The main limitation of this study is the small number of observations in some of the subgroups, which may lead to erroneous estimation of the effect of a specific HLA-mismatch and limited power in comparisons. In addition, the median follow-up of 2 years is relatively short compared to the studies of HLA-matching in bone marrow transplantation. Nonmyeloablative/RIC transplants comprised 35% of our study population but are approximately 50% of procedures currently being performed. As the number of PBSC transplants increases and follow-up lengthens, a subsequent analysis will be important to update our observations, and to consider other factors such as KIR status15-19
or HLA-DP matching that could affect outcome.19,20
For example, in the bone marrow setting, the earlier Flomenberg study (2004, n=1,874)1
did not observe an increased risk associated with single allele mismatches whereas the larger Lee study (2007, n=3,857) found an adverse outcome was associated with either a single allele or antigen mismatch.2
Neither the Flomenberg nor Lee bone marrow studies included substantial numbers of nonmyeloablative (NM) or reduced intensity conditioning (RIC) transplants, which typically use PBSC grafts. A reasonable concern with these conditioning regimens is that rejection of a mismatched graft or risk for relapse might be amplified because host T or NK cells might survive less intensive conditioning. Our analysis showed that HLA-C antigen mismatching is associated with higher risk for mortality and transplant-related mortality, but not relapse after NM/RIC PBSC HCT, similar to myeloablative HCT procedures (relapse data not shown). Unfortunately, we lack data on KIR genotyping to allow refined analysis of possible natural killer effects.

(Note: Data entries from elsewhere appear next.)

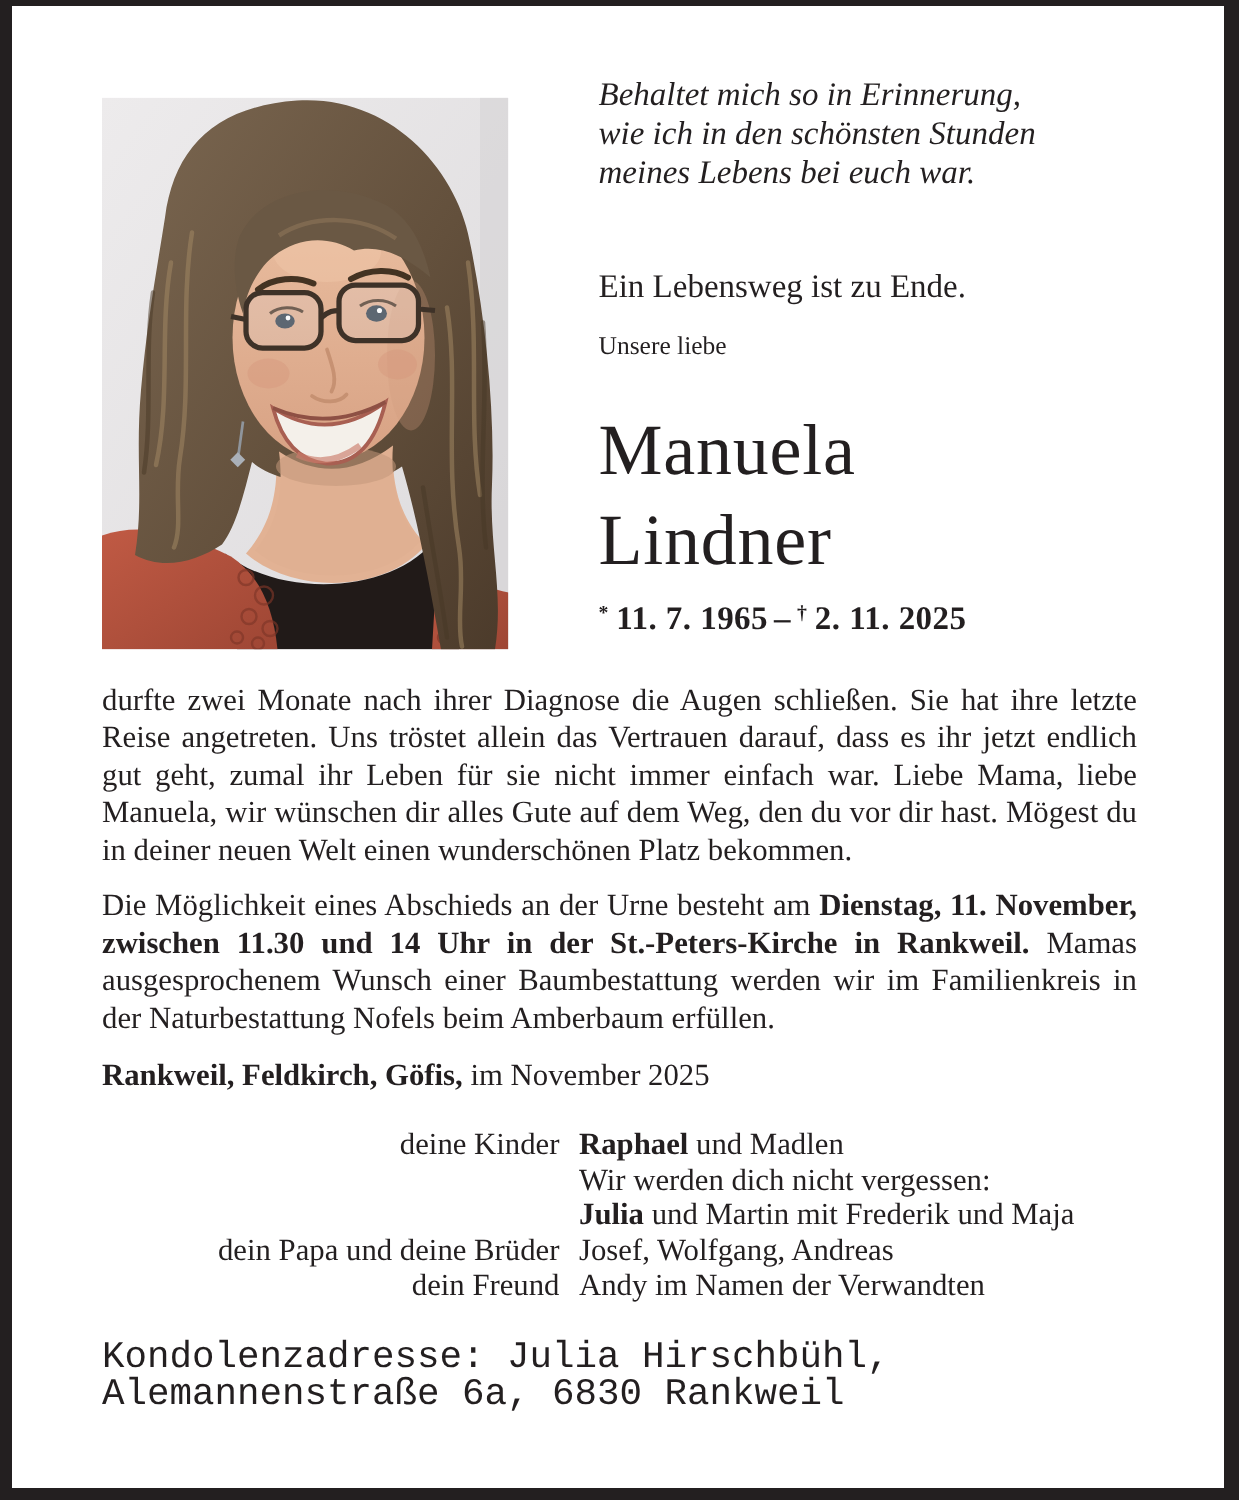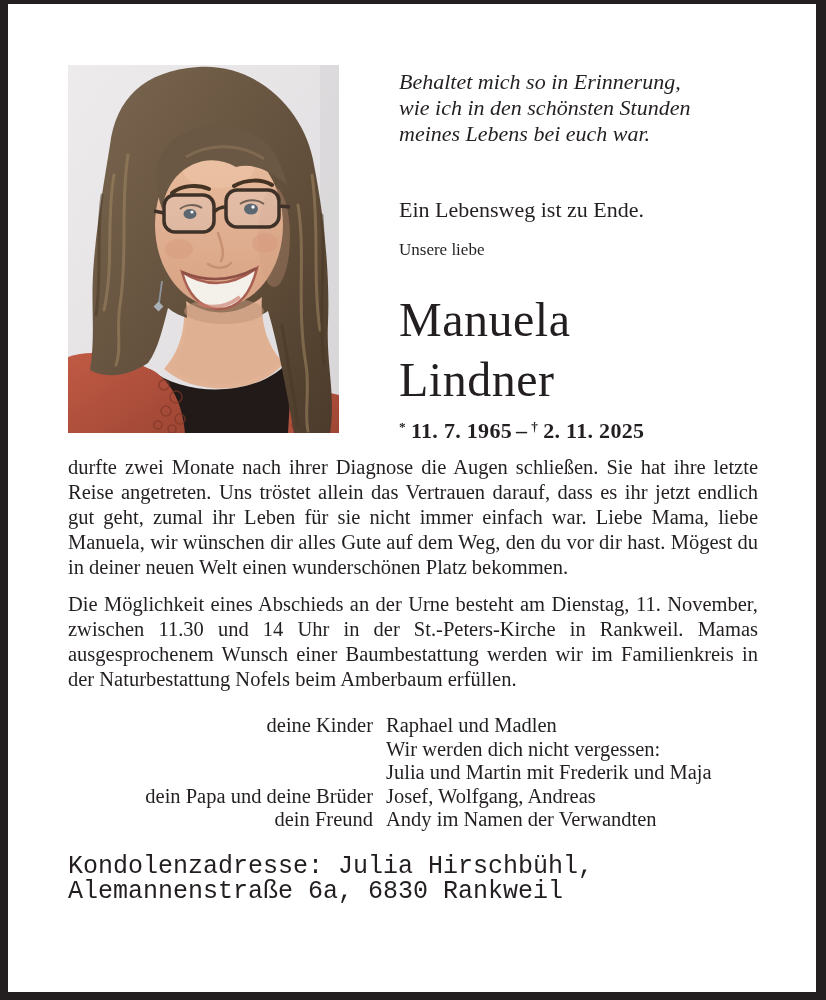--- a/index.html
+++ b/index.html
@@ -9,42 +9,42 @@
     font-family:"Liberation Serif","DejaVu Serif",serif;
     color:#231f20;
   }
   .card{
     position:absolute;left:8px;top:4px;right:10px;bottom:8px;
     background:#ffffff;overflow:hidden;
   }
   .top-section{position:relative;height:451px;}
   .photo-wrap{position:absolute;left:60px;top:61px;width:271px;height:368px;overflow:hidden;}
   .photo-wrap svg{display:block;}
-  .right-col{position:absolute;left:391px;top:65px;width:372px;}
+  .right-col{position:absolute;left:391px;top:46px;width:372px;}
   .quote{font-size:22px;line-height:26px;font-style:italic;margin:0;}
   .intro1{font-size:22px;line-height:28px;margin:49px 0 4px 0;}
   .intro2{font-size:17px;line-height:28px;margin:12px 0 0 0;}
   .deceased-name{font-size:48px;line-height:60px;font-weight:normal;letter-spacing:0.5px;margin:26px 0 0 0;}
   .dates{font-size:22px;font-weight:bold;margin:8px 0 0 0;letter-spacing:0.3px;}
   .dates .sym{font-size:0.60em;vertical-align:0.5em;}
   .dates .sep{margin:0 4px;}
   .dates .birth{margin-left:5px;}
   .dates .death{margin-left:5px;}
   .body-text{
     margin:0 58px 0 60px;text-align:justify;
     font-size:20.5px;line-height:25px;
   }
   .p2{margin-top:12px;}
   .dateline{margin:13px 58px 0 60px;font-size:20.5px;line-height:25px;}
   .farewell{margin:22px 40px 0 60px;font-size:20.5px;line-height:23.5px;}
   .farewell-row{display:flex;}
   .farewell-role{width:305px;flex:none;text-align:right;}
   .farewell-names{margin-left:13px;white-space:nowrap;}
   .condolence{margin:22px 58px 0 60px;font-size:25px;line-height:25px;font-family:Liberation Mono, monospace;}
-  strong{font-weight:normal;}
+  strong{font-weight:bold;}
 </style>
 </head>
 <body>
 
 <div class="card">
 
   <div class="top-section">
 
     <div class="photo-wrap">
       <svg width="271" height="368" viewBox="0 0 271 368">
@@ -171,20 +171,21 @@
       <span>Lindner</span></h1>
 
       <p class="dates"><span class="sym">*</span><span class="birth">11. 7. 1965</span><span class="sep">–</span><span class="sym">†</span><span class="death">2. 11. 2025</span></p>
     </div>
   </div>
 
   <p class="body-text p1">durfte zwei Monate nach ihrer Diagnose die Augen schließen. Sie hat ihre letzte Reise angetreten. Uns tröstet allein das Vertrauen darauf, dass es ihr jetzt endlich gut geht, zumal ihr Leben für sie nicht immer einfach war. Liebe Mama, liebe Manuela, wir wünschen dir alles Gute auf dem Weg, den du vor dir hast. Mögest du in deiner neuen Welt einen wunderschönen Platz bekommen.</p>
 
   <p class="body-text p2"><span>Die Möglichkeit eines Abschieds an der Urne besteht am </span><strong>Dienstag, 11. November, zwischen 11.30 und 14 Uhr in der St.-Peters-Kirche in Rankweil.</strong><span> Mamas ausgesprochenem Wunsch einer Baumbestattung werden wir im Familienkreis in der Naturbestattung Nofels beim Amberbaum erfüllen.</span></p>
 
+  <p class="dateline"><strong>Rankweil, Feldkirch, Göfis,</strong><span> im November 2025</span></p>
 
   <div class="farewell">
     <div class="farewell-row">
       <div class="farewell-role">deine Kinder</div>
       <div class="farewell-names"><strong>Raphael</strong><span> und Madlen</span></div>
     </div>
     <div class="farewell-row">
       <div class="farewell-role"></div>
       <div class="farewell-names">Wir werden dich nicht vergessen:</div>
     </div>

In the instance when HLA-C antigen mismatching cannot be avoided, one might wonder whether a marrow graft might be better tolerated than PBSC. In an exploratory analysis, we did not detect any advantage to marrow as the cell source from a donor with an isolated HLA-C antigen mismatch. We caution that this retrospective analysis could not take into consideration all factors between the groups that might introduce bias. Our presentation of these results is not intended to address the question of whether one graft source is preferable to another but to provide the best available data pending larger studies. In an analysis by Eapen et al, outcomes of 7/8 matched bone marrow and 7/8 matched peripheral blood appeared similar although direct comparisons were not performed and locus specific data were not provided.21
In October 2009, the Blood and Marrow Transplant Clinical Trials Network finished enrollment of a 550 patient, prospective, multi-center, randomized trial to assess the risks and benefits of bone marrow versus PBSC from unrelated donors. A planned subgroup analysis of HLA-mismatched grafts has been included in the study design, the results of which will be important for addressing the issues raised in our analysis.
It is important to remember that these results are not meant to imply that an HLA-mismatched graft should not be used, only that higher risks than 8/8 HLA-matched donors should be recognized if present. For many patients, the best hope for long-term disease-free survival will still be allogeneic transplantation, even if from a less than optimal donor.